His next match was Ponsonby's 19–11 win over Mount Albert in round 1 of the Roope Rooster knockout competition on 18 August. Halloran and Brian Riley "formed a dangerous combination in attack". He missed their remaining knockout games though no reason was reported in any of the newspapers.

He did however play in the Ponsonby XIII side's match against the touring Western Suburbs side from Sydney which had won the New South Wales competition. Western Suburbs won 26 to 13 in the 3 October match. The Auckland Star said that "Halloran, behind the scrum, was patchy, but improved as the game progressed". He had played opposite Percy Williams who played for New South Wales, and later represented Australia. Early in the match Halloran was penalised and Williams kicked the goal from the infringement. His last match of the season came in a game for the Auckland Colts representative side which was playing Auckland Māori (Tāmaki) on 20 October at Carlaw Park. The Colts side won 29–12 with Halloran scoring a try "at the end of a loose rush".

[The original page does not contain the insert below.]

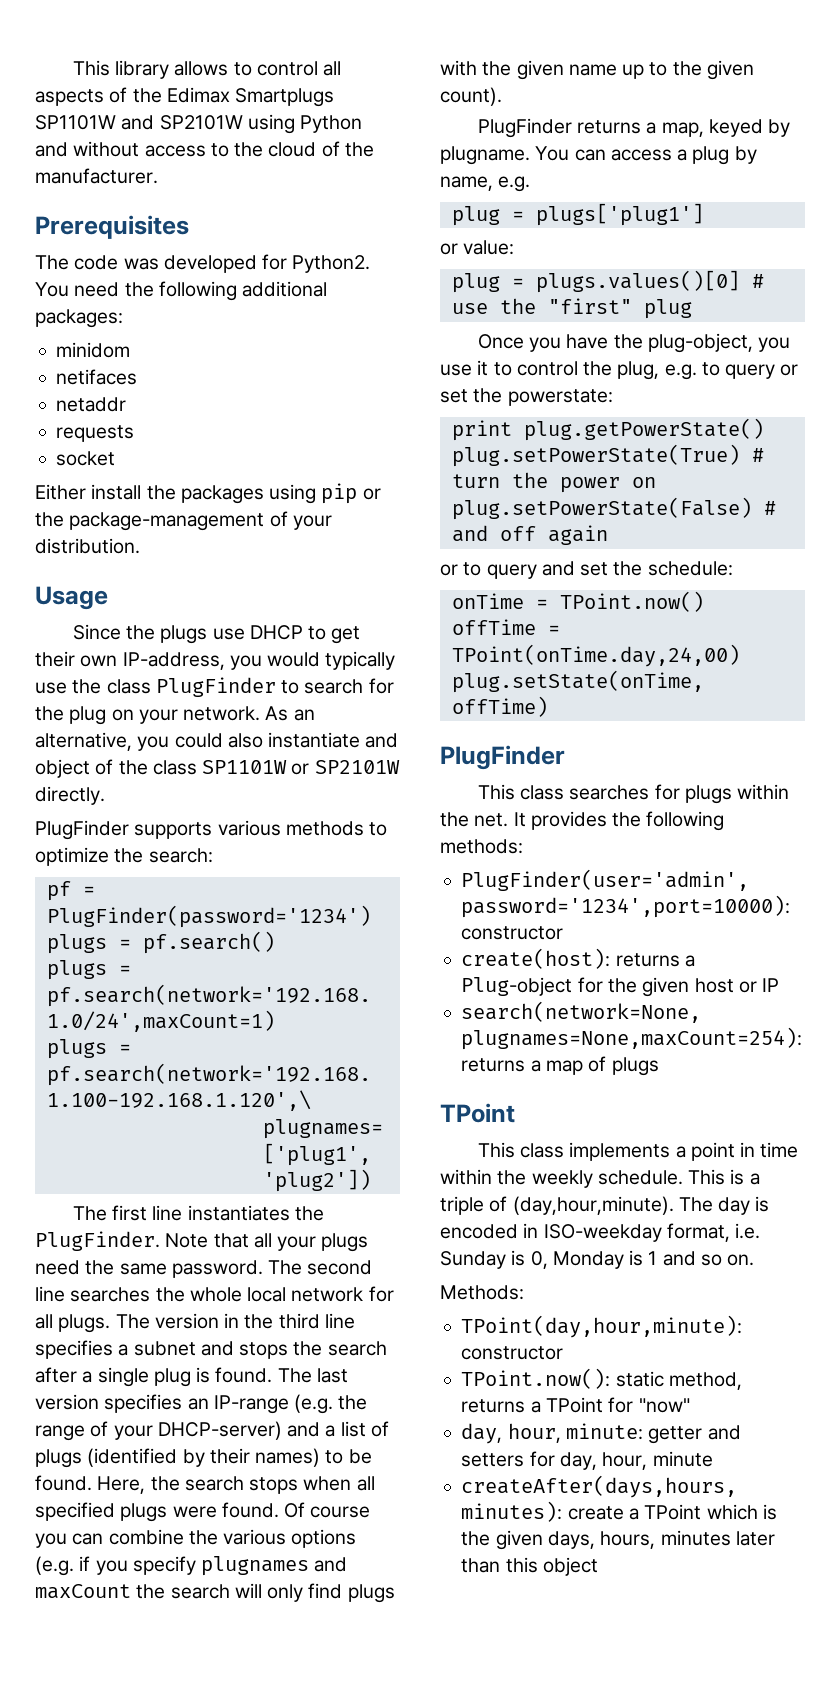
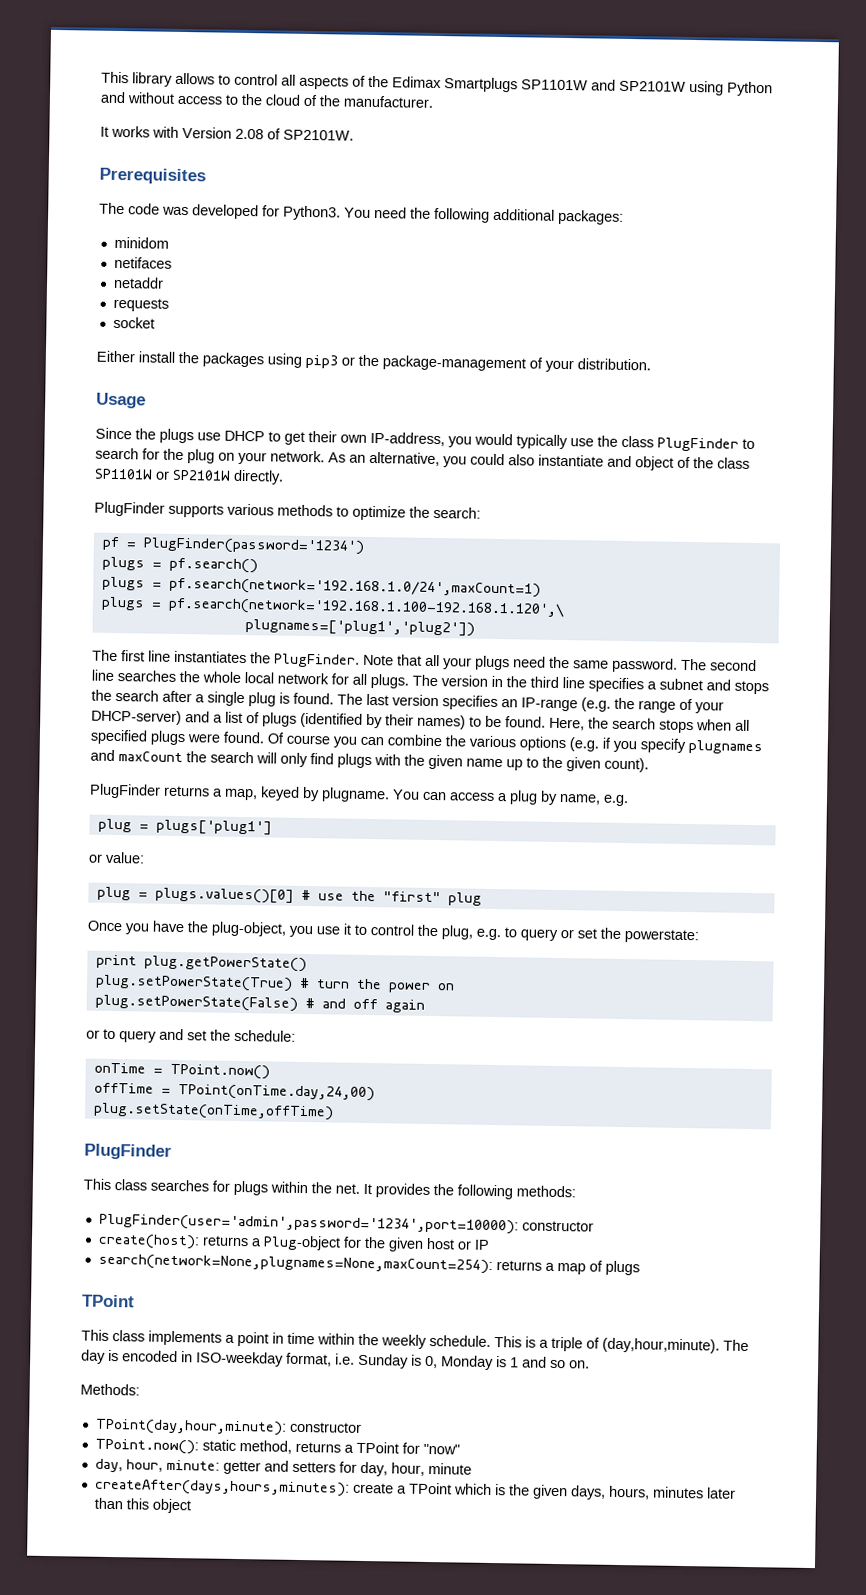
(158, 176) none -> [100,125,354,141] // It works with Version 2.08 of SP2101W.
[292,255,371,273] Python2. -> [283,205,341,221] Python3.
[321,483,358,504] pip -> [305,354,338,369] pip3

The 1935 season saw Halloran play 16 matches for Ponsonby, scoring 3 tries. He also played in an Auckland trial match. He was listed at halfback for Ponsonby's season opener against Marist on 4 May. In Ponsonby's round 3 thrashing of City by 39 to 13, Halloran was accused of being "inclined to run too much with the ball" from halfback. The next week in a loss to Richmond he "played a good game at halfback, starting his backs smartly and doing great work on defence". In a summation of the players in form in the Auckland competition the Herald said that there was "plenty of talent offering for the position of halfback for the representative team. Halloran, Ponsonby, and Wilfred Brimble, Newton, are both playing well". Ponsonby lost to Mount Albert in round 6 with the Auckland Star reporting that "despite the good work of Halloran and Riley as off-half, erratic handling and defects in positional play lost advantages". While the Herald said he "played a good game behind the scrum". Then in an 8–3 win over Marist in round 8 on 22 June he "varied his play as half ..., and his vis-à-vis Kerr, revealed quite good form".

Halloran was occasionally being listed at fullback and he played there in their 14–13 loss to Newton at the Glen Eden Recreation Ground in Glen Eden. He "played a safe game" in the position. He didn't play in their match against Devonport United in round 13, before moving back to halfback for their 17–11 loss to Mount Albert United the following week. He "did a lot of useful work behind the scrum...".

Halloran was named as a reserve in an Auckland trial match to help the selectors choose the Auckland side to face the touring Australian side. However following the next round of club matches he was named to start in the Auckland A trial team to play the Auckland B trial side. The selectors were Ernie Asher, Bert Avery, and William Mincham. The match was played as curtain raiser to the North Island – South Island inter-island match. He was chosen at halfback with Eric Fletcher and Ted Brimble outside him at first five eighth and second five eighths. He was also playing opposite Ted Brimble's younger brother, Wilfred at halfback for the B team. The A team won 22–19 with Halloran replaced at halftime by A.S. O'Connor of Wellington in a pre-arranged move so that the New Zealand selectors could see him play.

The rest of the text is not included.